==== Provided data

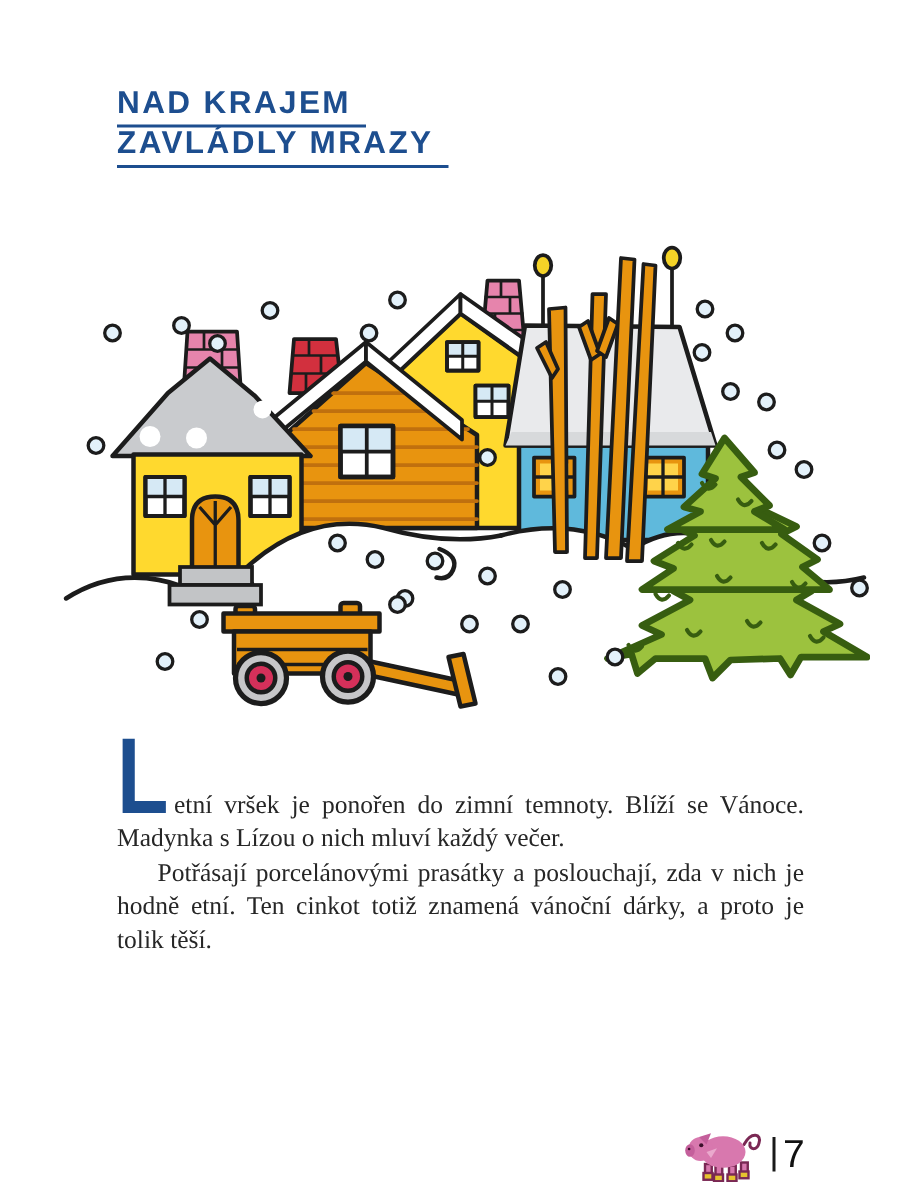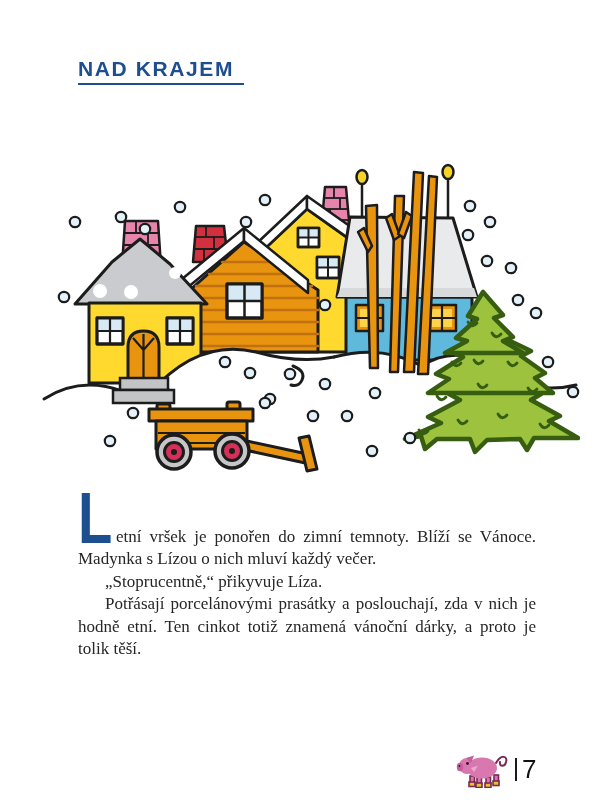--- a/index.html
+++ b/index.html
@@ -35,6 +35,7 @@
 
   <header class="title">
     <div class="title-line"><span>NAD KRAJEM</span></div>
+    <div class="title-line"><span>ZAVLÁDLY MRAZY</span></div>
   </header>
 
   <svg class="illu" width="540" height="322" viewBox="40 158 540 322" xmlns="http://www.w3.org/2000/svg">

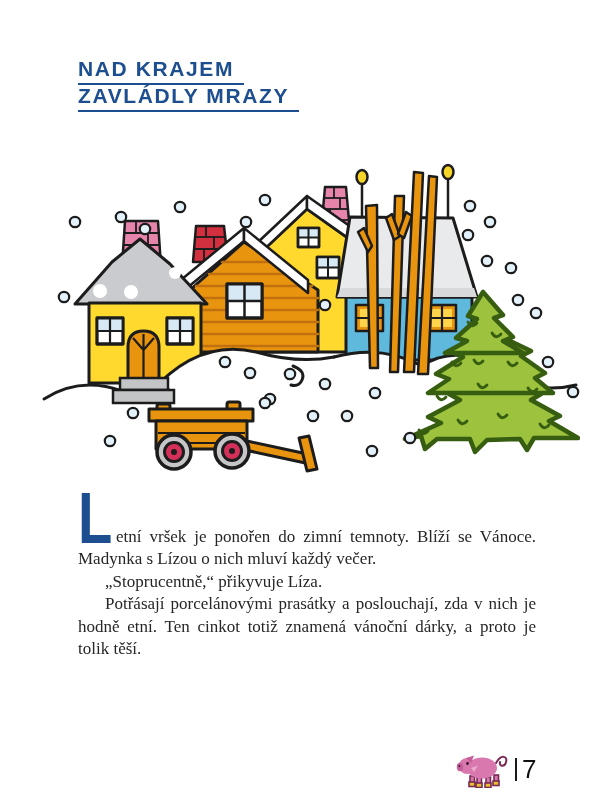--- a/index.html
+++ b/index.html
@@ -255,7 +255,6 @@
   <span class="dropcap">L</span>
   <main class="bodytext">
     <p class="p-first">etní vršek je ponořen do zimní temnoty. Blíží se Vánoce. Madynka s Lízou o nich mluví každý večer.</p>
-    <p class="p-indent">„Stoprucentně,“ přikyvuje Líza.</p>
     <p class="p-indent">Potřásají porcelánovými prasátky a poslouchají, zda v nich je hodně etní. Ten cinkot totiž znamená vánoční dárky, a proto je tolik těší.</p>
   </main>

========

Without the pictures, give all the records above again exactly.

--- a/index.html
+++ b/index.html
@@ -35,6 +35,7 @@
 
   <header class="title">
     <div class="title-line"><span>NAD KRAJEM</span></div>
+    <div class="title-line"><span>ZAVLÁDLY MRAZY</span></div>
   </header>
 
   <svg class="illu" width="540" height="322" viewBox="40 158 540 322" xmlns="http://www.w3.org/2000/svg">

--- a/index.html
+++ b/index.html
@@ -255,7 +255,6 @@
   <span class="dropcap">L</span>
   <main class="bodytext">
     <p class="p-first">etní vršek je ponořen do zimní temnoty. Blíží se Vánoce. Madynka s Lízou o nich mluví každý večer.</p>
-    <p class="p-indent">„Stoprucentně,“ přikyvuje Líza.</p>
     <p class="p-indent">Potřásají porcelánovými prasátky a poslouchají, zda v nich je hodně etní. Ten cinkot totiž znamená vánoční dárky, a proto je tolik těší.</p>
   </main>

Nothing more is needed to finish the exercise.